[[ Data for this exercise open ]]
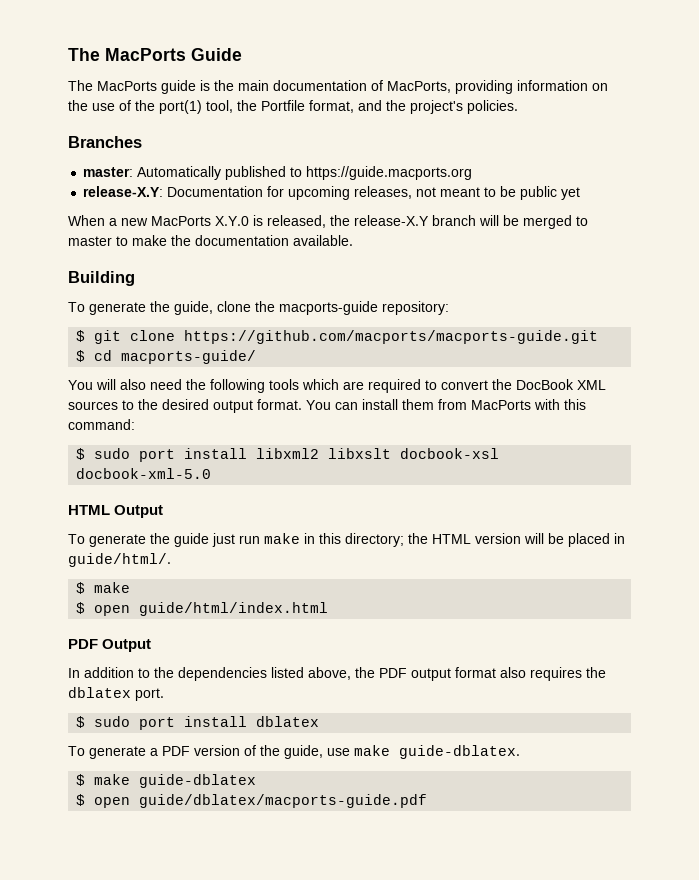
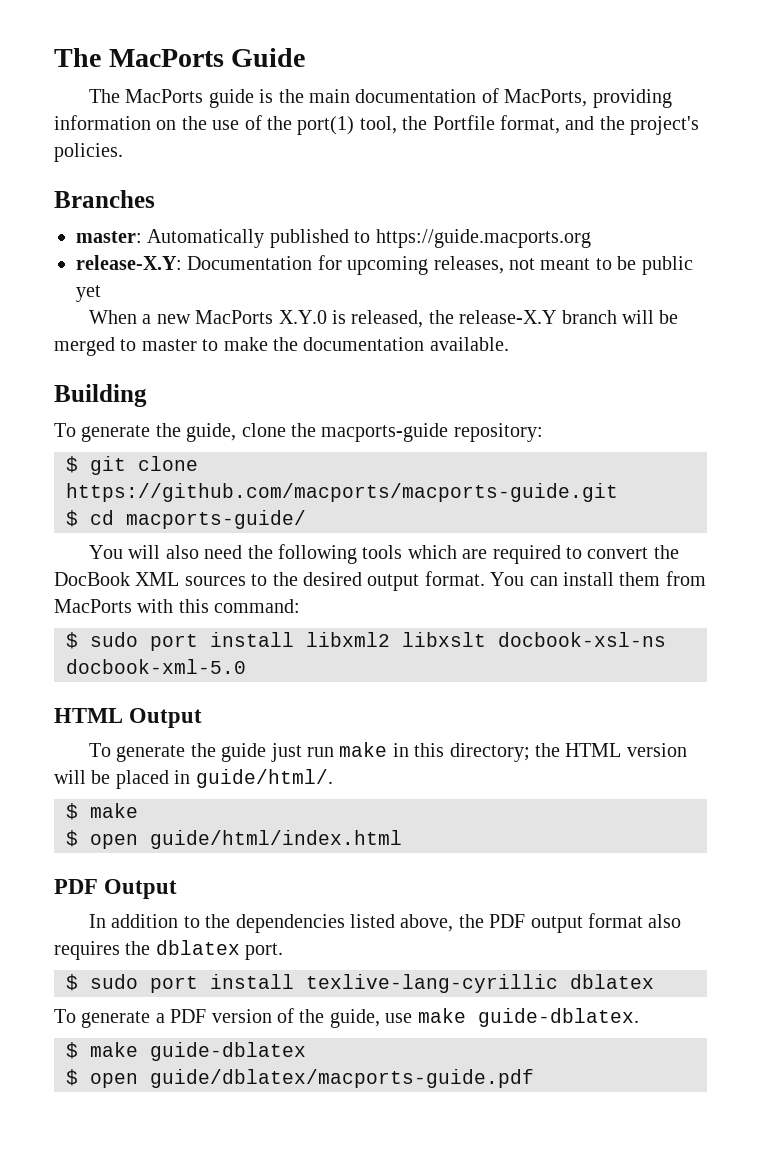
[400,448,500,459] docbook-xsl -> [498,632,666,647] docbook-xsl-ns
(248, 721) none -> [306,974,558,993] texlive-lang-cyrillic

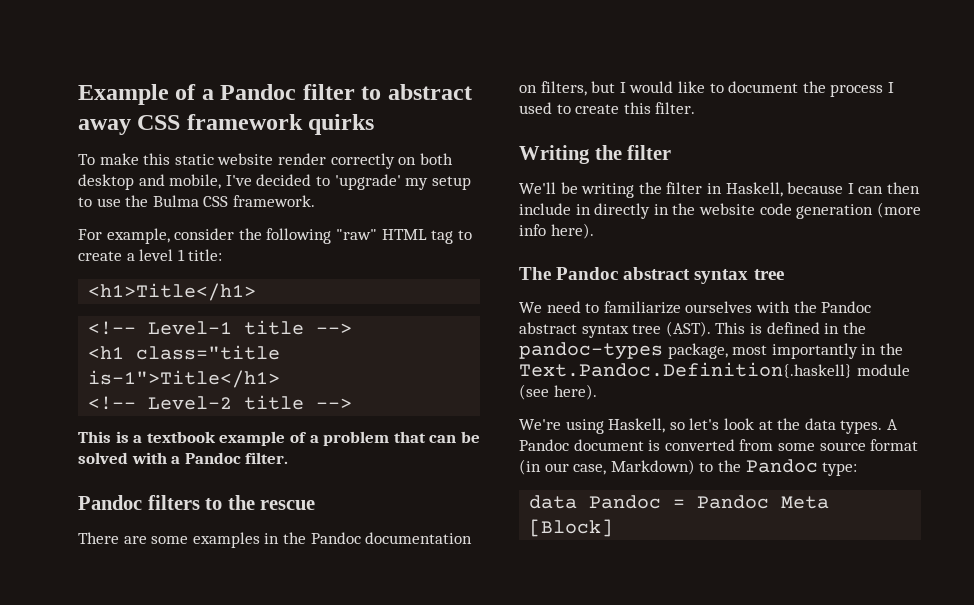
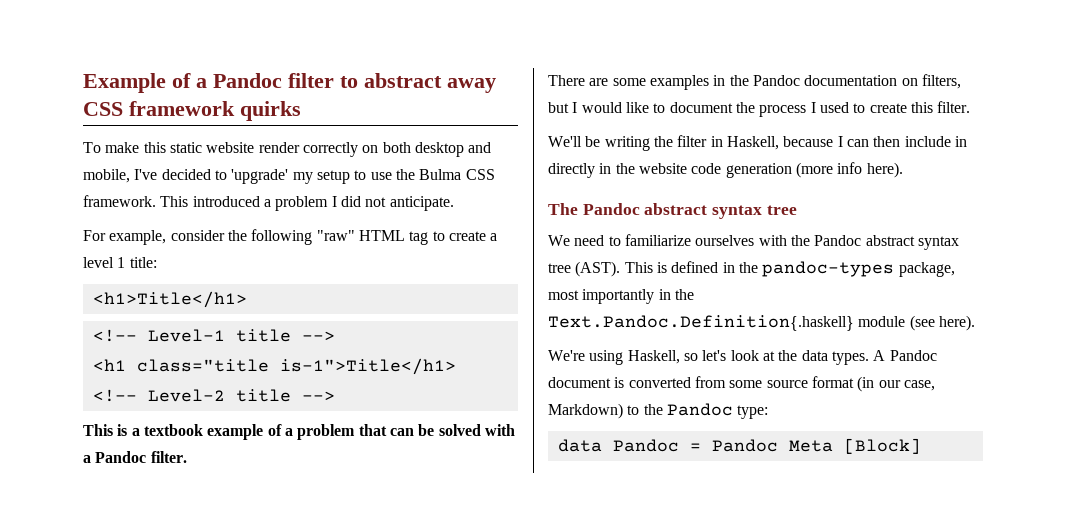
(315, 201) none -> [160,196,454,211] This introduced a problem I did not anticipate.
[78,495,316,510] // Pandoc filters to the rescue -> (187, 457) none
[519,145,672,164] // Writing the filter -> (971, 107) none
[[ Data for this exercise closed ]]
> **Exercise aim**:
An exact copy of the listing is required, with every image removed.

> **Result of the task**:
[400,448,500,459] docbook-xsl -> [498,632,666,647] docbook-xsl-ns
(248, 721) none -> [306,974,558,993] texlive-lang-cyrillic

(315, 201) none -> [160,196,454,211] This introduced a problem I did not anticipate.
[78,495,316,510] // Pandoc filters to the rescue -> (187, 457) none
[519,145,672,164] // Writing the filter -> (971, 107) none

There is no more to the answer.